In spring 1881 Tassie resigned as headmaster of Galt after facing criticism for refusing to change his educational methods. In fall 1881 he founded a new boarding school in Yorkville that also followed a classical education model. In 1884 he was hired as the headmaster at Peterborough Collegiate Institute. He again refused to update his teaching philosophy, but was hired with the intent of improving the discipline at the school.
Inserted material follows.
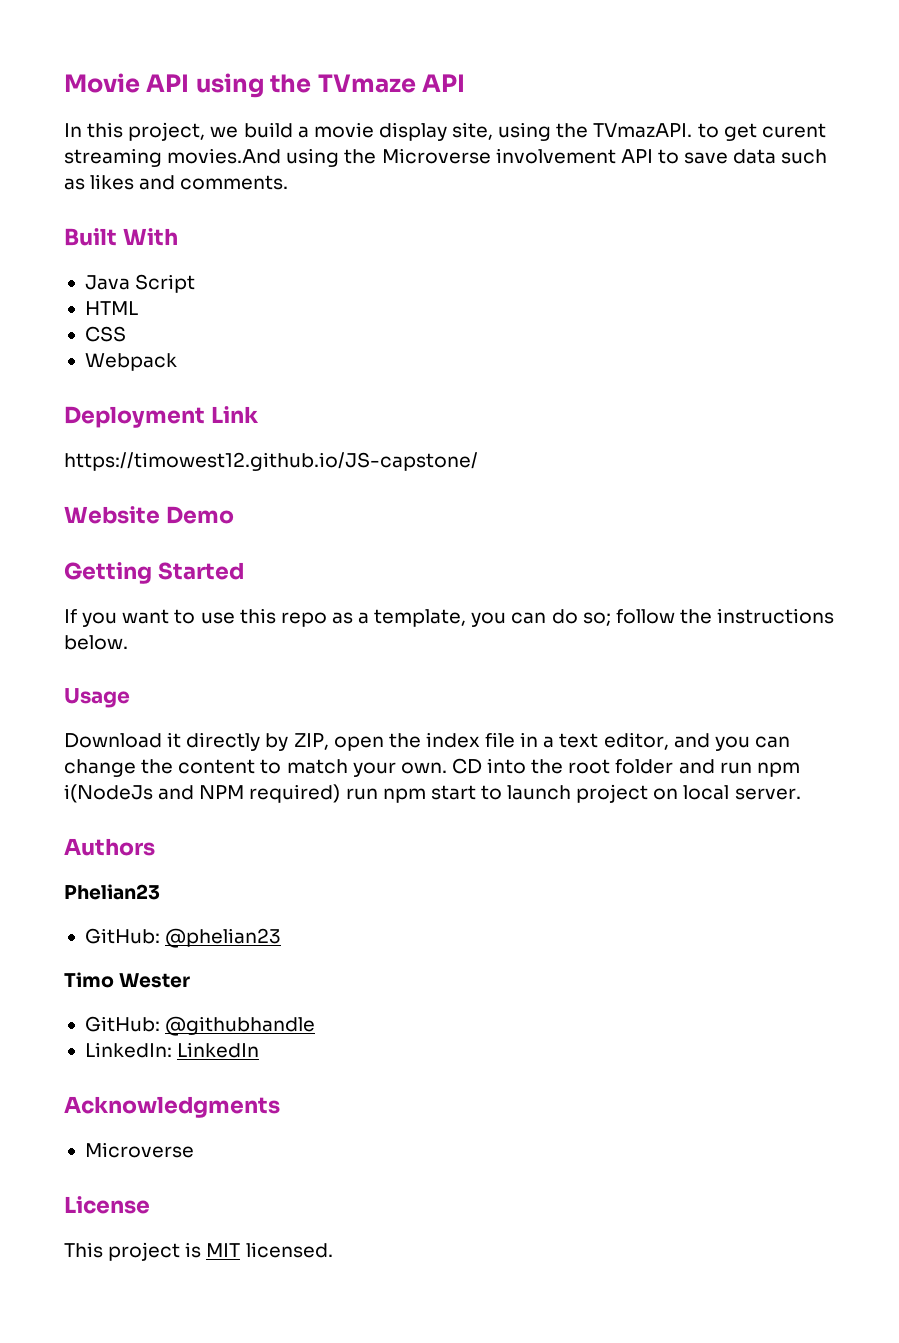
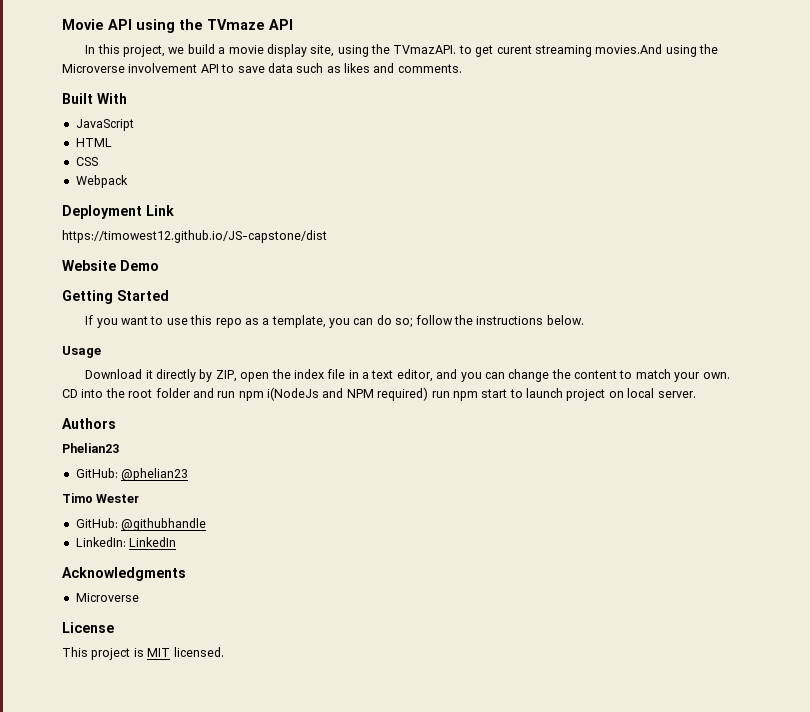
[84,274,196,293] Java Script -> [75,119,134,131] JavaScript
[64,452,478,471] https://timowest12.github.io/JS-capstone/ -> [62,230,327,243] https://timowest12.github.io/JS-capstone/dist

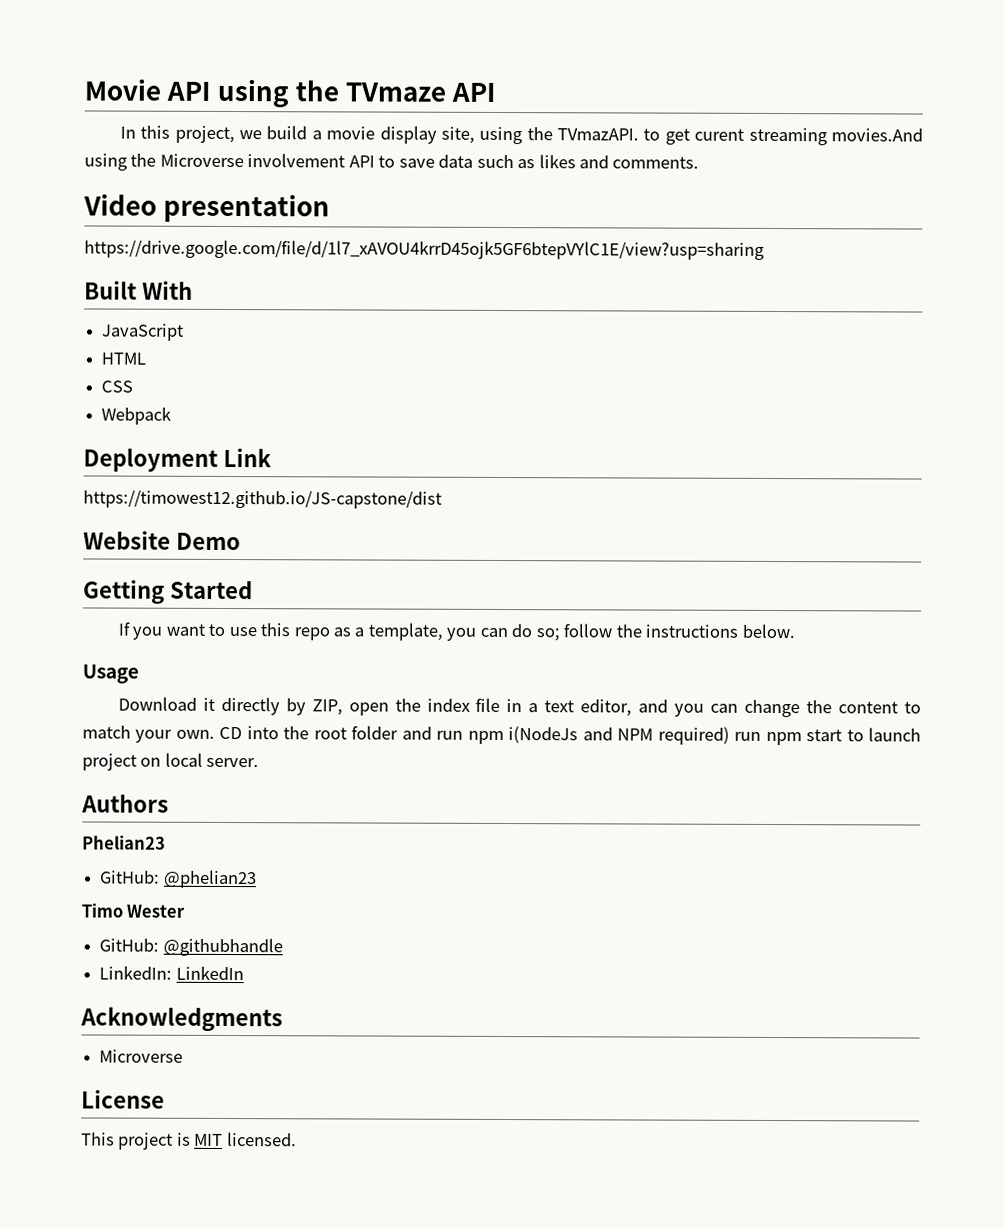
(462, 68) none -> [83,193,331,223] [84,239,765,260] // Video presentation // https://drive.google.com/file/d/1l7_xAVOU4krrD45ojk5GF6btepVYlC1E/view?usp=sharing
From 1869 to 1870 Tassie was the head of the Ontario Grammar School Teachers' Association, and in 1871 he continued to serve in that capacity after it transformed into the Ontario Grammar School Masters' Association. Queen's College granted Tassie an honorary Legum Doctor in 1871.

==Personal life==
Tassie married Sarah Morgan in Dublin in 1834. The couple was childless.

Tassie died of a stroke on 21 November 1886 in Peterborough, Ontario.